Lutte contre les discriminations Hommes-femmes

Rennes, Ville égalitaire, bon genre




Il existerait des cités idéales dans lesquelles hommes et femmes seraient sur un pied d’égalité, terrains neutres où ils ne s’observeraient pas en extraterrestres. Pour me rendre dans l’une d’entre elles, je n’ai pas eu à faire la navette entre Mars et Vénus, juste à prendre le train. J’ai rendez-vous à Rennes avec l’adjointe au maire déléguée aux droits des femmes, Jocelyne Bougeard.

Poignée de main, un peu de baratin – elle s’étonne que le sujet intéresse un journaliste – et voilà qu’elle me conduit à Rennes Métropole. Un grand bocal administratif, couleur « technoterne », grignoté d’une enfilade de bureaux à l’identique. Je me dis qu’elle n’est pas très sexy, cette ville de l’égalité... Des slogans MLF à la loi sur la parité de 2000, les dates fondatrices de la lutte pour l’égalité des sexes n’ont pas manqué. Malgré toutes ces avancées, les femmes ne jouissent toujours pas des mêmes droits que les hommes. A Rennes, on n’accepte pas cette situation. Avant de commencer la visite, je déplie mon kit de l’égalité. Celui que le Conseil des communes et régions d’Europe (CCRE), association d’autorités locales comprenant des villes et des régions dans une trentaine de pays, propose depuis 2005 aux villes désireuses d’adopter l’architecture égalitaire. Il s’agit d’un plan d’action détaillé en vingt-neuf articles, allant du cadre politique à la fourniture des biens et des services. Coincé entre le paragraphe sur la violence sexuée et les transports en commun, l’article 23 règle même la question du « trafic des êtres humains qui affecte les femmes et les filles de manière disproportionnée ». Bref, un guide des bonnes manières à suivre pour recevoir l’estampille « ville de l’égalité ».

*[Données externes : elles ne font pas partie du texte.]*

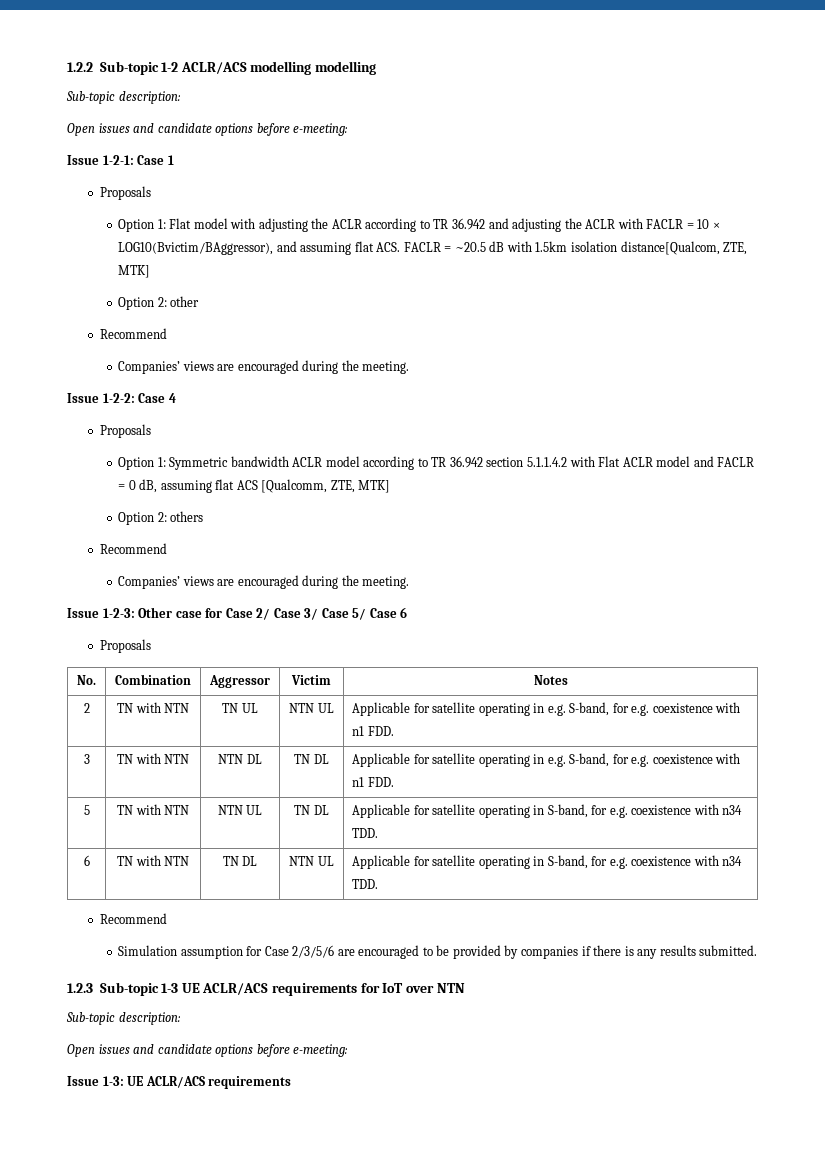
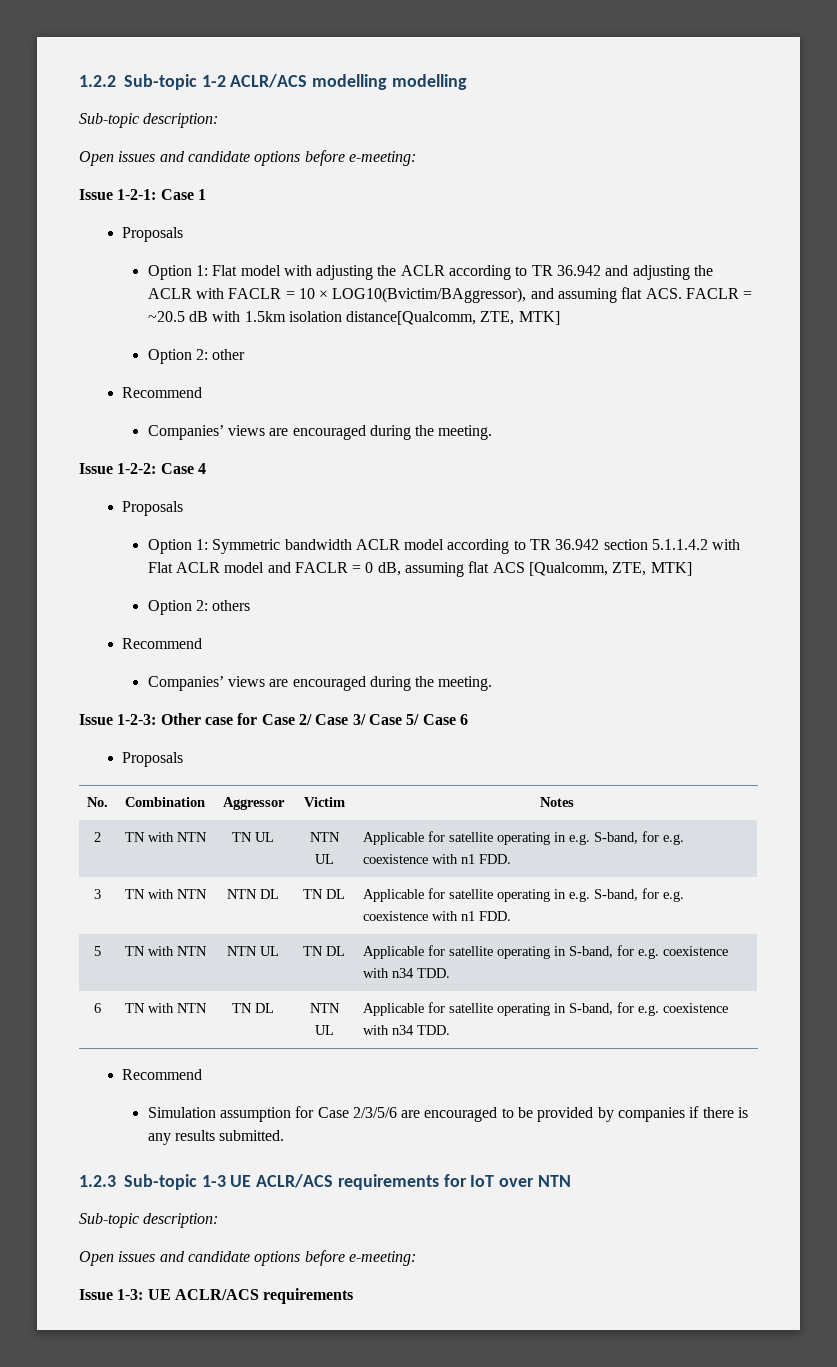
- Option 1: Flat model with adjusting the ACLR according to TR 36.942 and adjusting the ACLR with FACLR = 10 × LOG10(Bvictim/BAggressor), and assuming flat ACS. FACLR = ~20.5 dB with 1.5km isolation distance[Qualcom, ZTE, MTK]
+ Option 1: Flat model with adjusting the ACLR according to TR 36.942 and adjusting the ACLR with FACLR = 10 × LOG10(Bvictim/BAggressor), and assuming flat ACS. FACLR = ~20.5 dB with 1.5km isolation distance[Qualcomm, ZTE, MTK]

C’est en 2004 que sort de terre cette « cité utopique », selon l’une de ses architectes, la sociologue Françoise Gaspard, experte du comité de l’ONU sur la Convention internationale de 1979 pour l’élimination de toutes les formes de discrimination à l’égard des femmes (Cedaw). Ses trois piliers sont la parité des sexes dans les décisions locales, la réalisation de statistiques sexuées et l’intégration de la dimension du genre dans les politiques locales, qu’il s’agisse de sécurité, d’emploi, des transports, de la culture... A partir de ces fondations, chaque municipalité rivalise d’initiatives pour appliquer, selon ses priorités, la charte du CCRE. Par exemple, changer les horaires des réunions, comme a Modène, en Italie : « Si elles ont lieu en fin de journée, les femmes doivent choisir entre y assister ou s’occuper de leurs enfants », s’exaspère la sociologue. Ou encore le projet expérimental « Frauen-Werk-Stadt », lancé à Vienne en 2004, qui permet aux seules femmes architectes de redessiner certains quartiers de la ville. En 2002, dans le cadre du projet « Sister Cities Going Gender », Franc- fort a créé son « équipe du genre », task force chargée de veiller au respect des mesures paritaires. Quant aux édiles turinois, ils ont dû se soumettre à une étude intitulée « The Glass Ceiling », basée sur la méthode de la psychologie cognitive, afin d’étudier les mécanismes discriminatoires dans les lieux de décision. Ecole de politique locale ouverte aux seules femmes à Venise, conseil des femmes barcelonaises, guides et campagnes de sensibilisation en tout genre... l’agenda est copieux.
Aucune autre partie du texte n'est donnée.